Repeat the data that follows exactly, starting at the line with "Superman Vol 6" and ending at the line with "total: 123.11 -> 114.12", and leave out every picture.

Source records:
+ + +

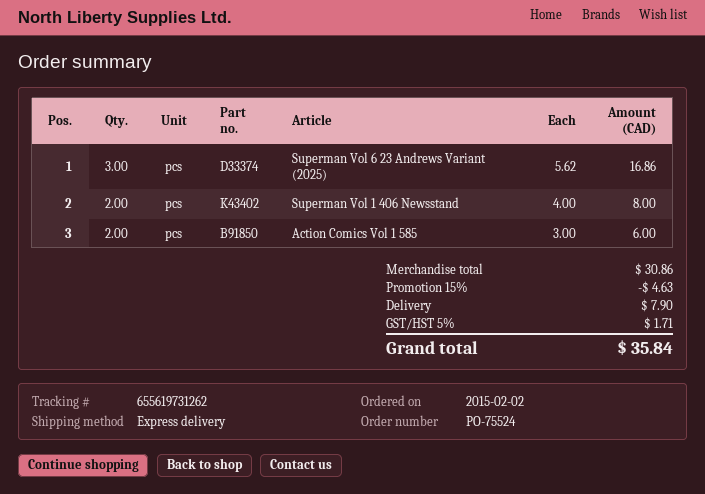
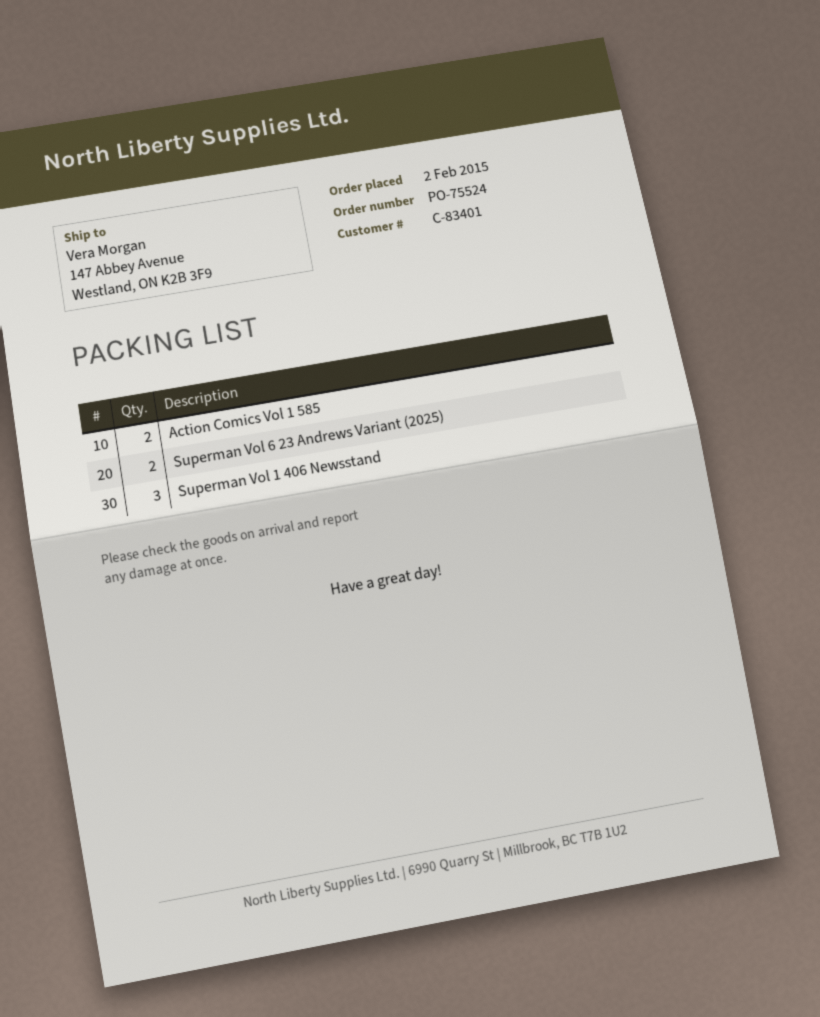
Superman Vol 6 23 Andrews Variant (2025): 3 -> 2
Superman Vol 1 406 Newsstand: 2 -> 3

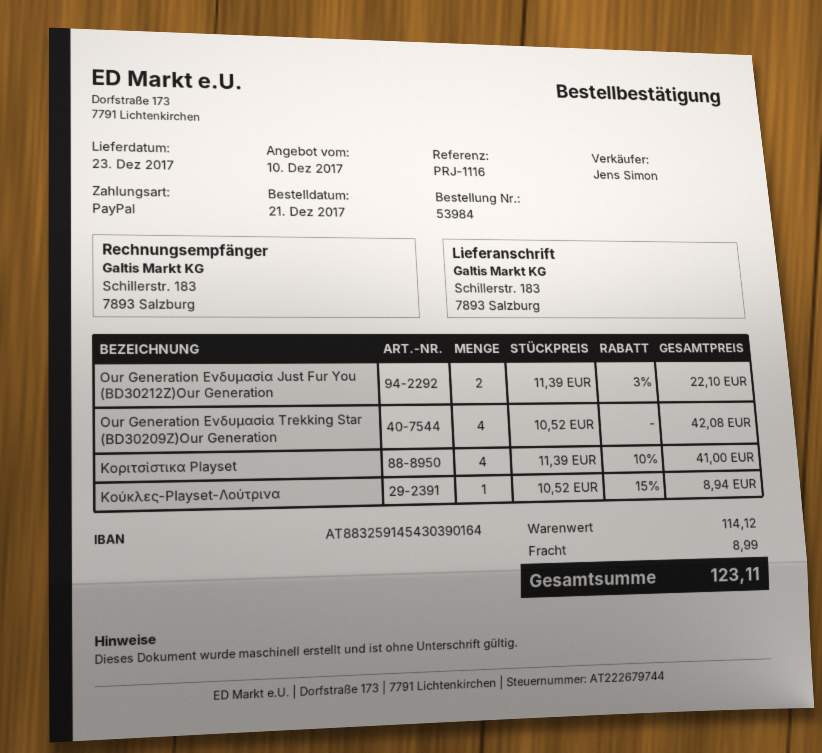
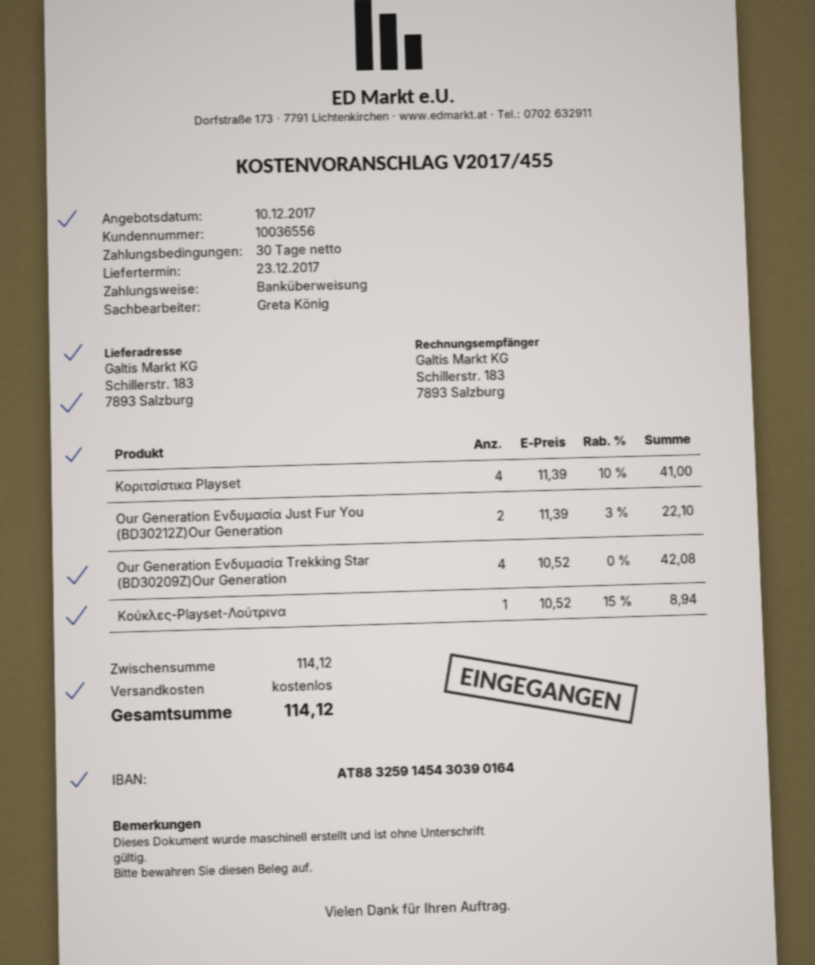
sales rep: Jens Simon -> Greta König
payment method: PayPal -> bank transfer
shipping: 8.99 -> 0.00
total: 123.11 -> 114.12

+ + +

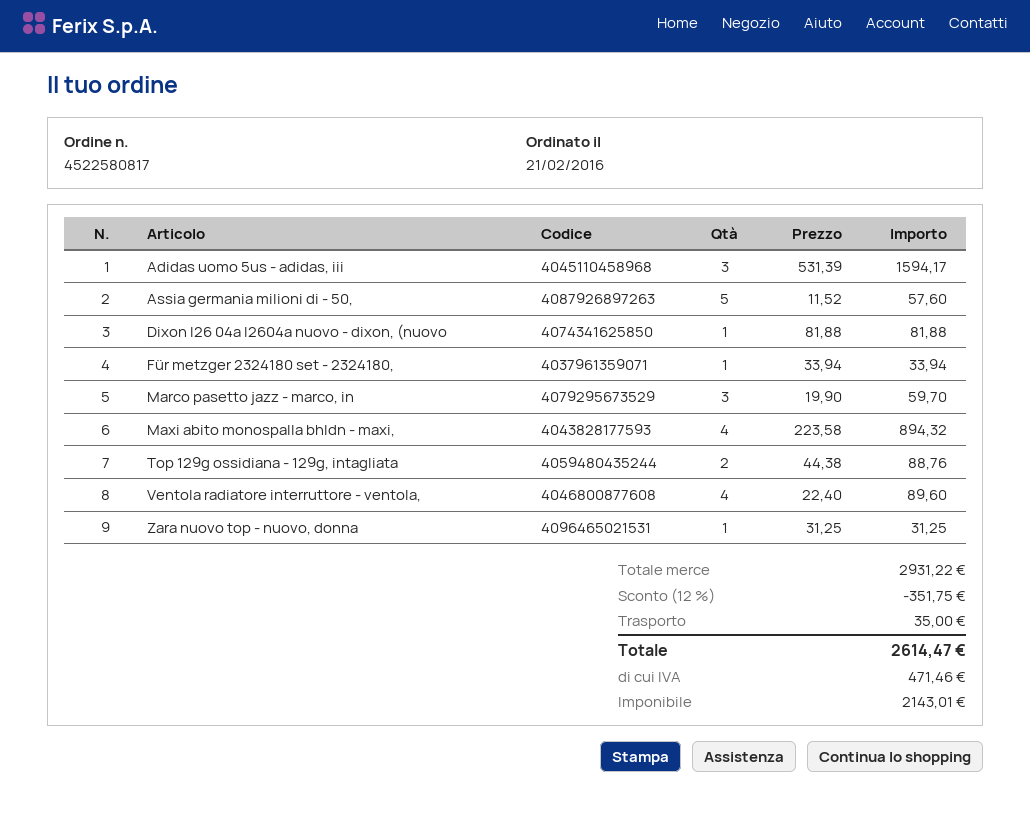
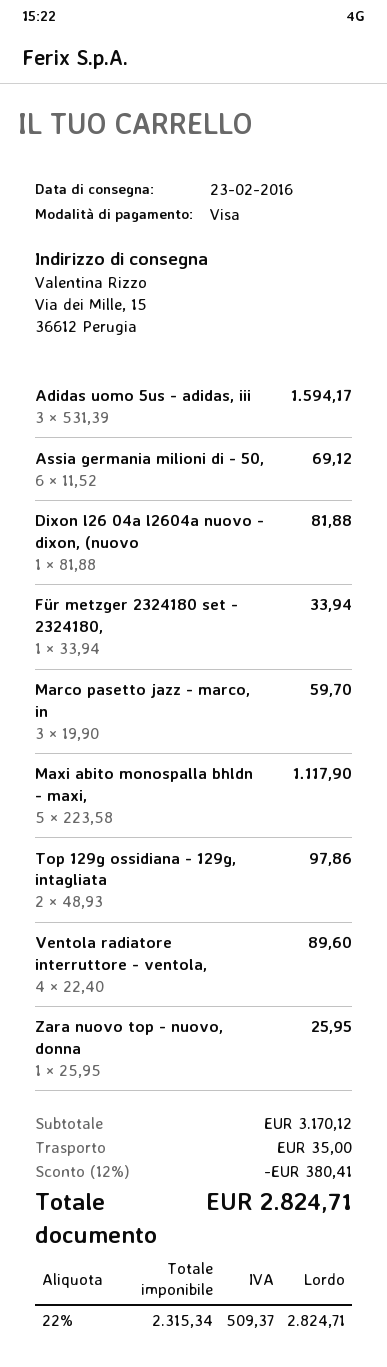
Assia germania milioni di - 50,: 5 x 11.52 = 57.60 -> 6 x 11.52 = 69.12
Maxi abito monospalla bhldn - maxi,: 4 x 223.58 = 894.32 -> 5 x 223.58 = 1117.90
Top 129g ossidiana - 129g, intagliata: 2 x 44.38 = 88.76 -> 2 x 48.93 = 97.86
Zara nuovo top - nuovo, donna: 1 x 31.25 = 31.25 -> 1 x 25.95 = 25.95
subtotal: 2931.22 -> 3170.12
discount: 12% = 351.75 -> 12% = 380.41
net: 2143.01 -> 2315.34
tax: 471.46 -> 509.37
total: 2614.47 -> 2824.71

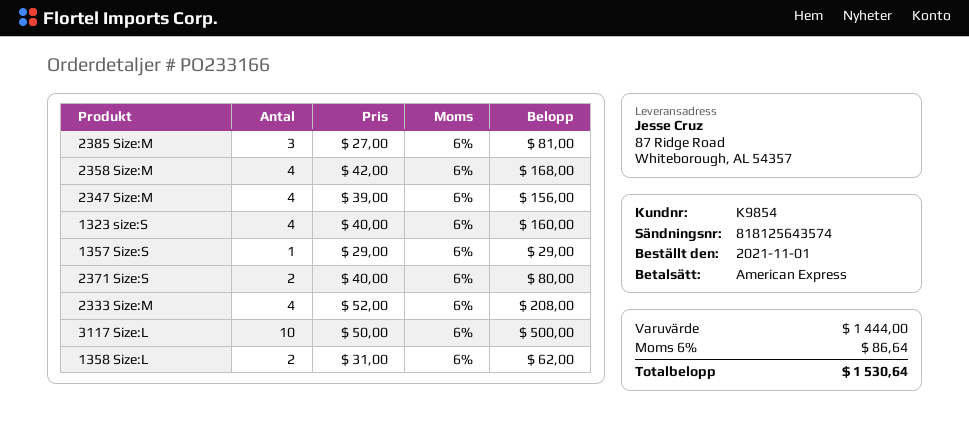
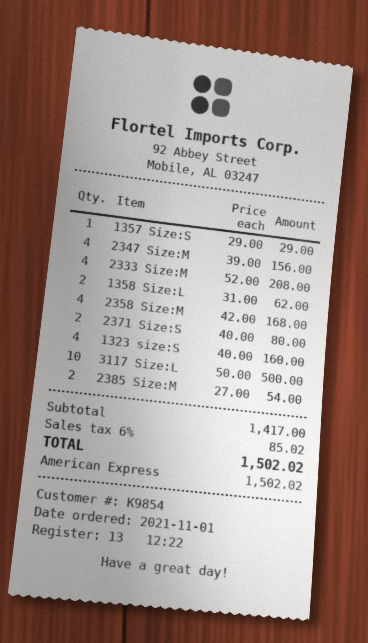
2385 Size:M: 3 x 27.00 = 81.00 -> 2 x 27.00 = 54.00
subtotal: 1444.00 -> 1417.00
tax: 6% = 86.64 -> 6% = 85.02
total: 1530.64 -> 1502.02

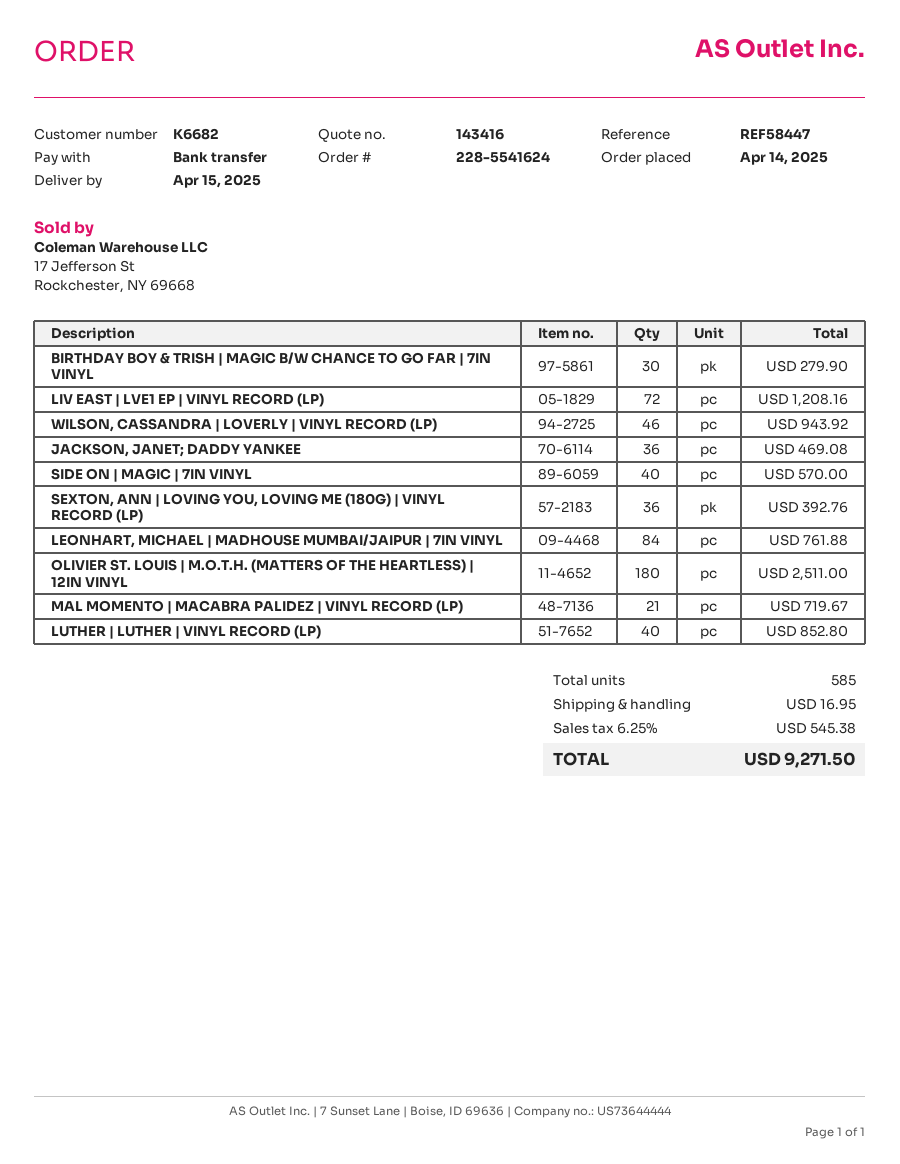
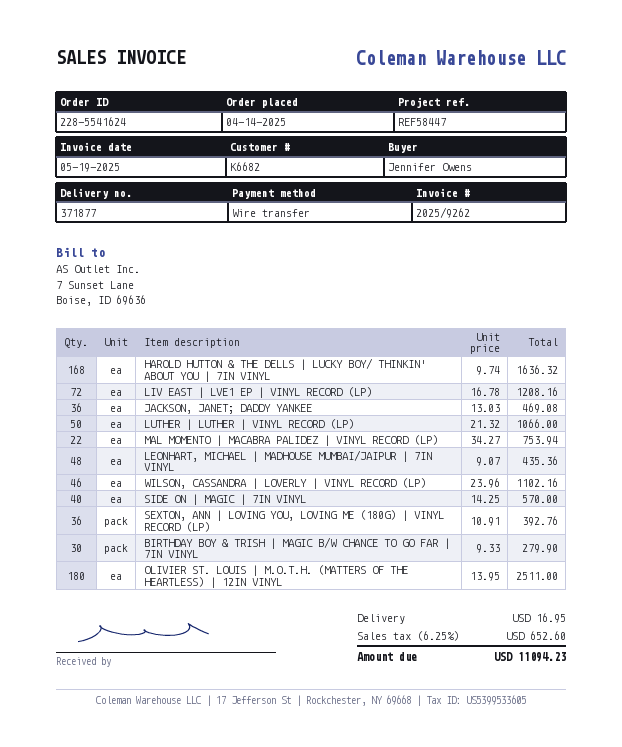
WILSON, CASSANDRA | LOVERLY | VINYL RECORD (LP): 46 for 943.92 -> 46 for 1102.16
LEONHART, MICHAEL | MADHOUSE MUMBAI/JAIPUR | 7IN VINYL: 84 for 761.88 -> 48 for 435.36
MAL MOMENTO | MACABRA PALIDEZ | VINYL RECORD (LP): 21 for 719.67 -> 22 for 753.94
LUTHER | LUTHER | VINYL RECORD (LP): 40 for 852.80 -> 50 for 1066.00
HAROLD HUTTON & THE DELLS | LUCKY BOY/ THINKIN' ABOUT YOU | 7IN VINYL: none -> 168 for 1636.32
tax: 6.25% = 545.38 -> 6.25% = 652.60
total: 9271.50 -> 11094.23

+ + +

### Answer section
Superman Vol 6 23 Andrews Variant (2025): 3 -> 2
Superman Vol 1 406 Newsstand: 2 -> 3

sales rep: Jens Simon -> Greta König
payment method: PayPal -> bank transfer
shipping: 8.99 -> 0.00
total: 123.11 -> 114.12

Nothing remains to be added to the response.